*RECORDS SHOWN:*
★ ★ ★ ★ ★

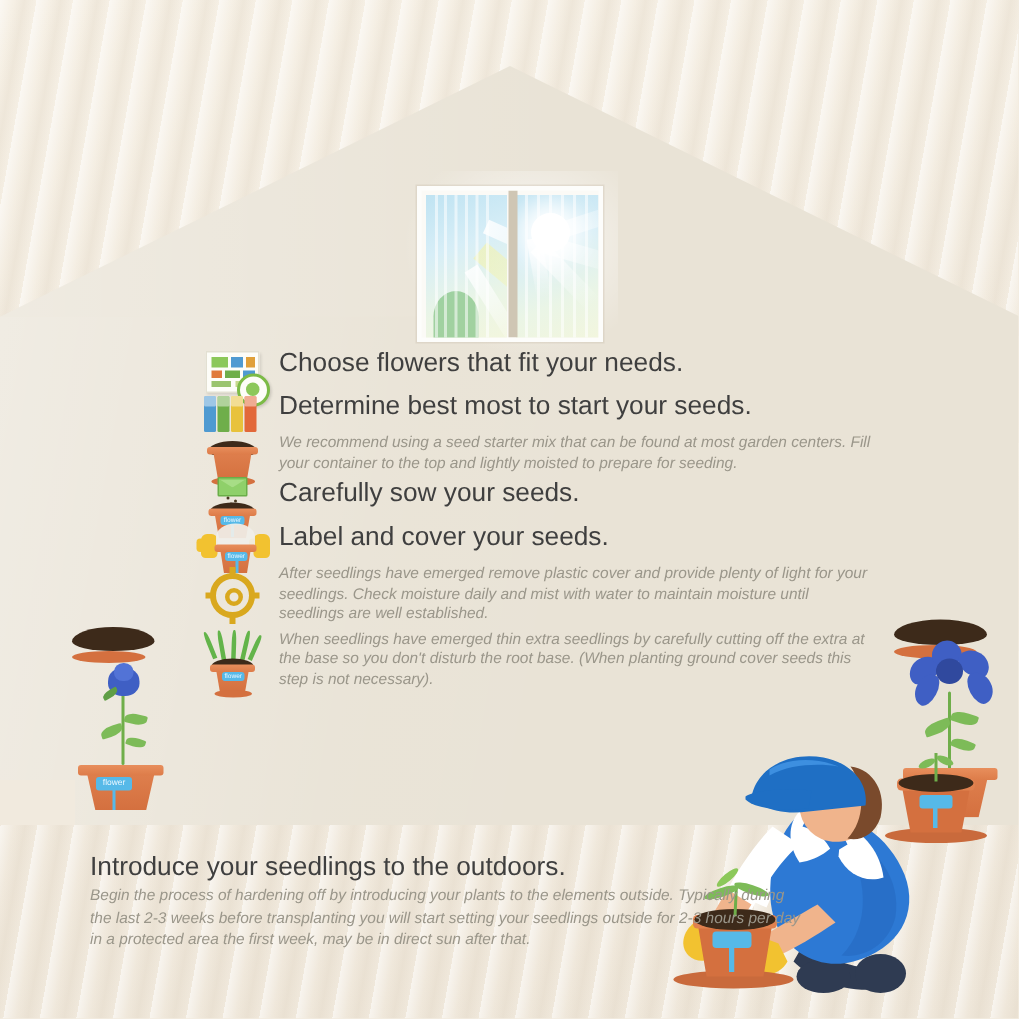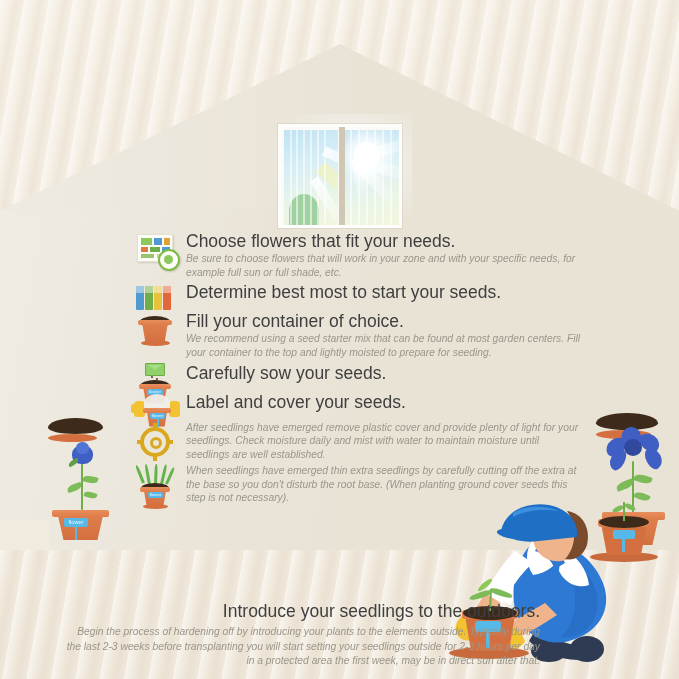--- a/index.html
+++ b/index.html
@@ -219,7 +219,6 @@
         <div class="badge"></div>
       </div>
       <h3>Choose flowers that fit your needs.</h3>
-      <p>Be sure to choose flowers that will work in your zone and with your specific needs, for example full sun or full shade, etc.</p>
     </div>
 
     <div class="step">

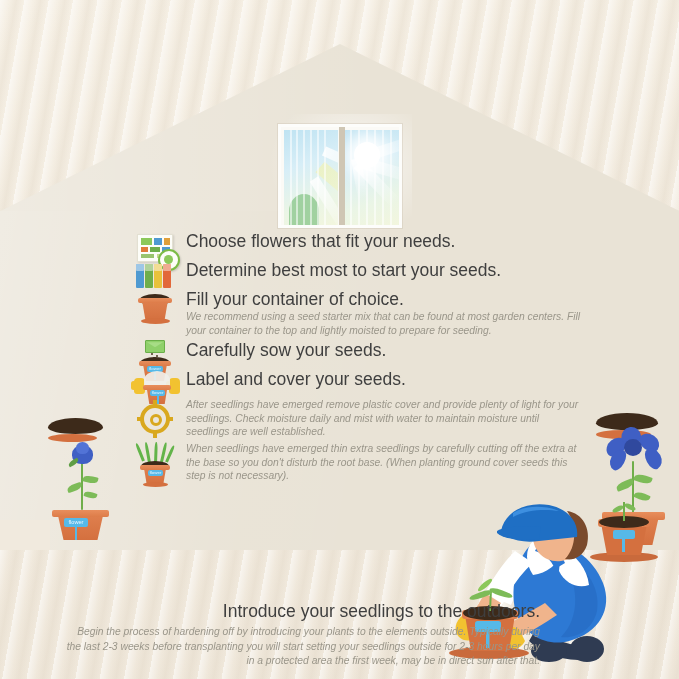--- a/index.html
+++ b/index.html
@@ -242,7 +242,6 @@
         <div class="pot pot-rim" style="left:4px;top:9px;width:34px;height:5px;"></div>
         <div class="saucer" style="position:absolute;left:7px;top:29px;width:29px;height:6px;"></div>
       </div>
-      <h3>Fill your container of choice.</h3>
       <p>We recommend using a seed starter mix that can be found at most garden centers. Fill your container to the top and lightly moisted to prepare for seeding.</p>
     </div>
 

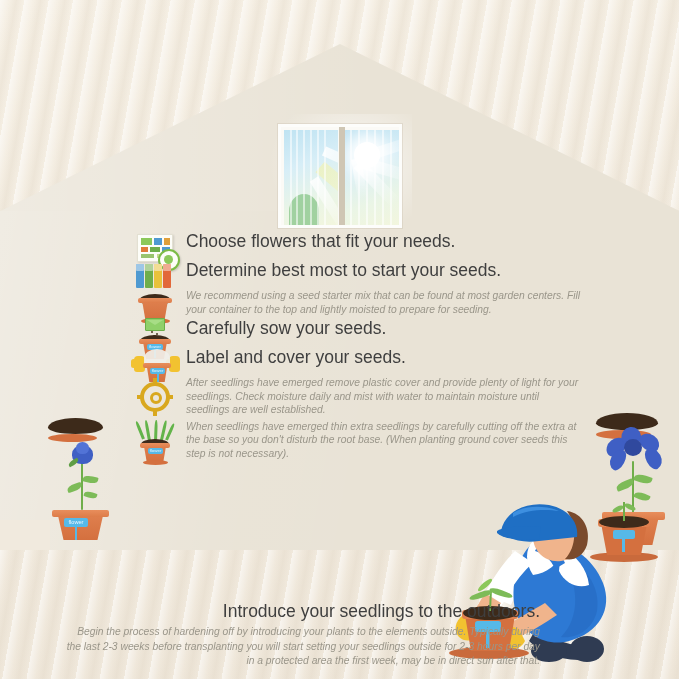--- a/index.html
+++ b/index.html
@@ -118,7 +118,7 @@
   .petal{position:absolute;background:#3f5fc4;border-radius:50% 50% 50% 50%/60% 60% 40% 40%;transform-origin:50% 100%;}
 
   
-  .footer{position:absolute;left:60px;top:601px;width:480px;text-align:right;}
+  .footer{position:absolute;left:60px;top:567px;width:480px;text-align:left;}
   .footer h3{margin:0;font-size:17.5px;font-weight:normal;color:#3f3f3f;}
   .footer p{margin:3px 0 0 0;font-size:10.3px;font-style:italic;color:#9a968a;line-height:1.42;}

★ ★ ★ ★ ★

Repeat the records above exactly, from the first line through the line that contains "<p>We recommend using", and leave out the pictures.

--- a/index.html
+++ b/index.html
@@ -219,7 +219,6 @@
         <div class="badge"></div>
       </div>
       <h3>Choose flowers that fit your needs.</h3>
-      <p>Be sure to choose flowers that will work in your zone and with your specific needs, for example full sun or full shade, etc.</p>
     </div>
 
     <div class="step">

--- a/index.html
+++ b/index.html
@@ -242,7 +242,6 @@
         <div class="pot pot-rim" style="left:4px;top:9px;width:34px;height:5px;"></div>
         <div class="saucer" style="position:absolute;left:7px;top:29px;width:29px;height:6px;"></div>
       </div>
-      <h3>Fill your container of choice.</h3>
       <p>We recommend using a seed starter mix that can be found at most garden centers. Fill your container to the top and lightly moisted to prepare for seeding.</p>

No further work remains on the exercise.